The Minister however refused to answer any questions about the budget years for 2010-2011, or 2011, 2012 for the Ministry. I made the argument that people need to plan for the future, and I was hoping as the Minister who had preceded him had done he could give some indication of his government’s priorities.
I was happy that Minister Krueger acknowledged the economic and societal benefits that flow from arts and culture in our province but disappointed that he then continued to use the false dichotomy that the BC government has had to cut funding for the arts in order to pay for health care and education.
This despite the fact that funding for the arts actually results in a substantial return in investment to BC and therefore could increase our ability to fund health care and education.
This is a very important issue and I will continue to fight to support our arts and culture industry here in BC. Below, I have attached the transcript from the debate for your information.
Please be in touch if you have any comments, suggestions or questions for me.
Spencer.Herbert.MLA@leg.bc.ca |
From Christopher Butterfield:
Stop The Cuts- if you are interested in a more detailed breakdown of how we are getting beat up.
The actual percentages/ figures are extremely byzantine because Hansen/Coleman/Krueger have engineered them to be byzantine. It took us weeks to figure it out, and that's why everyone's referring to it as a shell game.
There are 3 sources of arts funding:
1. Direct tax revenue money, either awarded to the BCAC ( to fund organizations as it sees fit) or to directly funded projects;
2. The "150" initiative (it was a $150 million endowment to the BCAC (BC Arts Council) meant to generate enough interest to support the BCAC, in place of direct tax revenue;
3. Gaming money, given directly to arts organizations (not through the BC Arts Council).
What has happened to these 3 sources of funding?
1. The direct tax revenue money has mostly been entirely eliminated.
2. A $150 million endowment was founded to help support the arts by generating revenue to be put into the BC Arts Council. This was never originally meant to fully cover arts funding. It would never have generated the amount of regular tax revenue that used to go into arts funding, and in this economy "the 150" endowment has performed extremely poorly, generating only 7 milllion this year (2%). Yet they can say they put in "150 million," not that the arts are seeing any more of that money than the 7 million. That's what Alma Lee is talking about on www.stopbcartscuts.ca/speakout.html<http://www.stopbcartscuts.ca/speakout.html>. It's not 150 million in any practical sense. It would take decades to grow.
3. As for gaming funds, they've been sneakily moved around. By retracting direct gaming money that used to be given directly to arts organizations and then putting some of that back into the BCAC instead, even while they have also cut tax revenue money from the BCAC, and also by counting "the 150"'s contribution to the BCAC, they have been able to say that the BCAC has "had no cuts this year." That's the substance of the lie-of-omission - the total arts cuts are 50% this year, but if they say "the BCAC hasn't been cut" then they can pretend there haven't been net arts funding cuts.
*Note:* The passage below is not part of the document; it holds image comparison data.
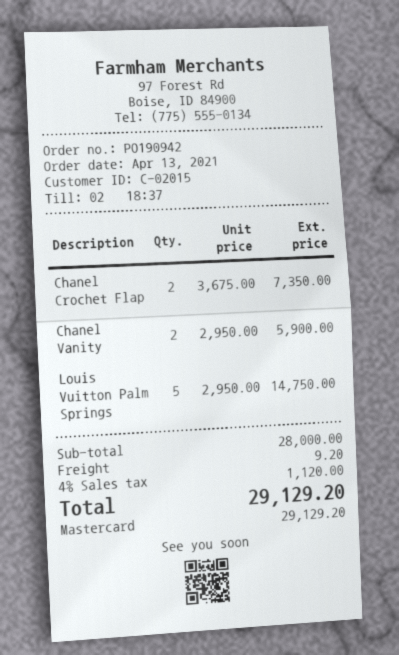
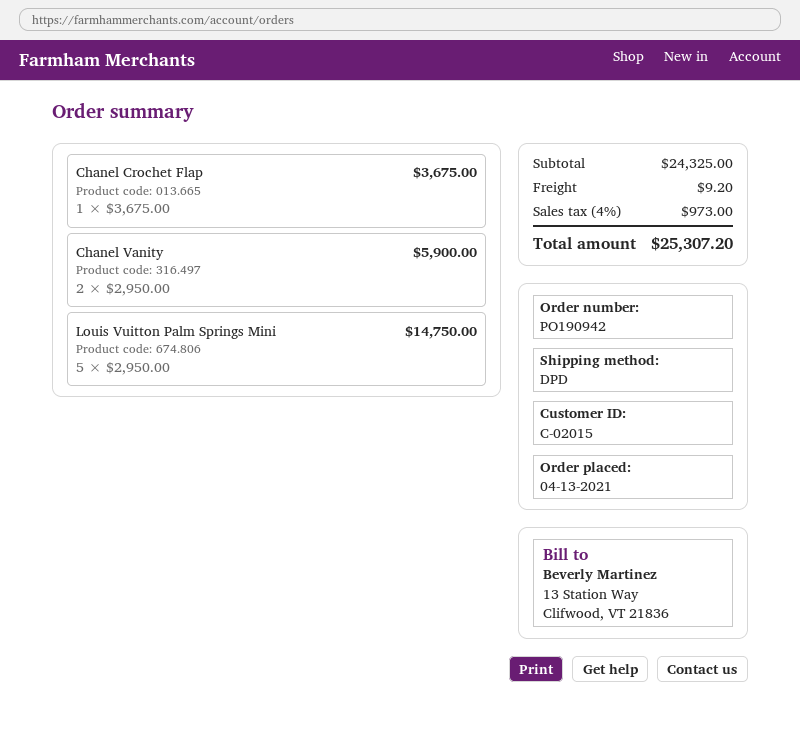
Chanel Crochet Flap: 2 x 3675.00 = 7350.00 -> 1 x 3675.00 = 3675.00
subtotal: 28000.00 -> 24325.00
tax: 4% = 1120.00 -> 4% = 973.00
total: 29129.20 -> 25307.20

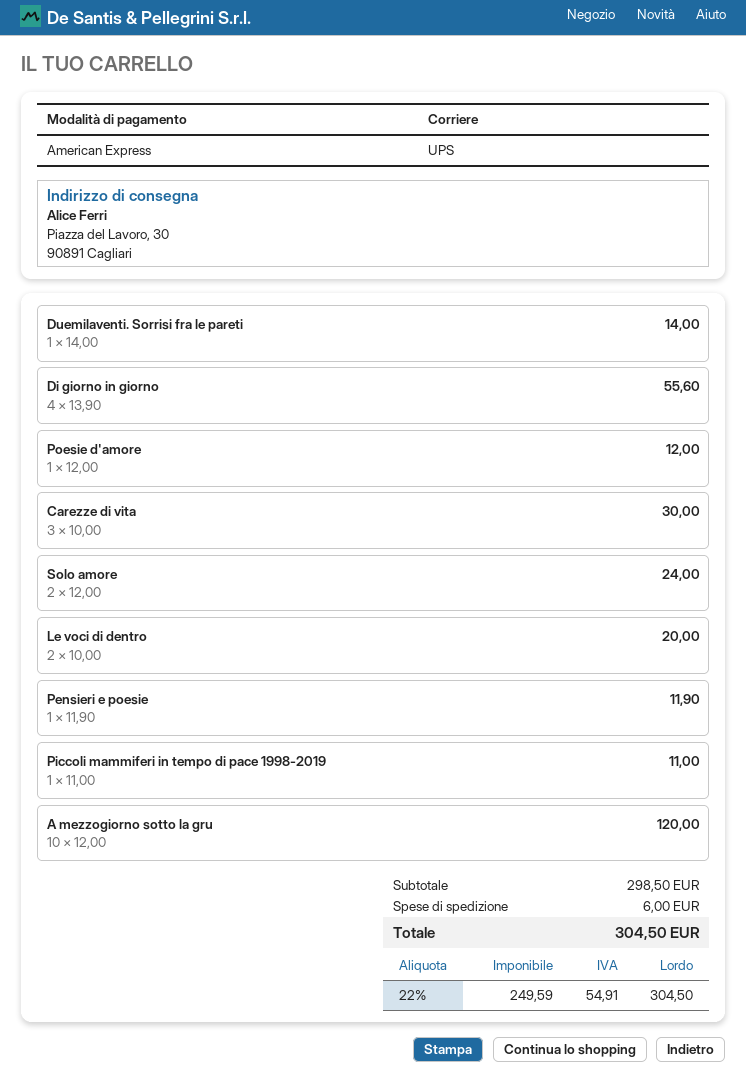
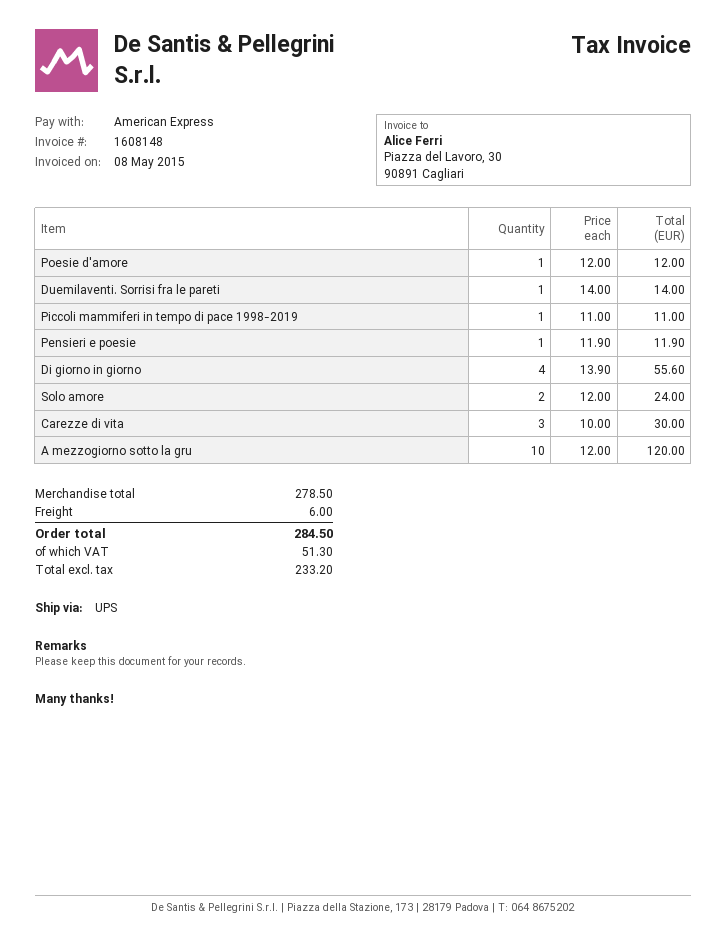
Le voci di dentro: 2 x 10.00 = 20.00 -> none
subtotal: 298.50 -> 278.50
net: 249.59 -> 233.20
tax: 54.91 -> 51.30
total: 304.50 -> 284.50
In short, what are the real numbers?
All you really need to know is that no matter what Krueger says, the cuts this year are 50% and by next year they absolutely do amount to approx. 90% in 2011. Period. And the following year will be between 91% and 94% of the original $47 million (already a Canadian low). The govt wants to offload arts funding onto private funding entirely, with all the artistic problems that kind of funding brings with it.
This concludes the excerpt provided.